A patient was prescribed an oral antibiotic for the treatment of sinusitis. The patient has now stopped, stating she developed a rash shortly after taking the first dose of the drug. What is the nurses most appropriate response?
- A. Encourage the woman to continue with the medication while monitoring her skin condition closely.
- B. Refer the woman to her primary care provider to have the medication changed.
- C. Arrange for the woman to go to the nearest emergency department.
- D. Encourage the woman to take an OTC antihistamine with each dose of the antibiotic.
Correct Answer: B
Rationale: The correct answer is B: Refer the woman to her primary care provider to have the medication changed.
Rationale:
1. Rash after taking the first dose of an antibiotic suggests a possible allergic reaction.

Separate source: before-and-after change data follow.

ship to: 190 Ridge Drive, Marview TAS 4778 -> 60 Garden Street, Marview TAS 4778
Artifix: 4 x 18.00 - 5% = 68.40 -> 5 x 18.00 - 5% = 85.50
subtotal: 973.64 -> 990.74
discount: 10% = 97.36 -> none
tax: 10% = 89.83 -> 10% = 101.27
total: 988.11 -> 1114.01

2. Allergic reactions can range from mild to severe, including anaphylaxis.
3. It is crucial to discontinue the suspected medication to prevent worsening of the reaction.
4. Referring the patient to their primary care provider ensures proper evaluation and management.
5. Changing the medication is necessary to avoid potential harm from continued exposure.
Summary:
A: Continuing the medication can worsen the allergic reaction and is not recommended.
C: Going to the emergency department may be excessive at this point for a mild rash.
D: Taking an antihistamine does not address the underlying issue of an allergic reaction.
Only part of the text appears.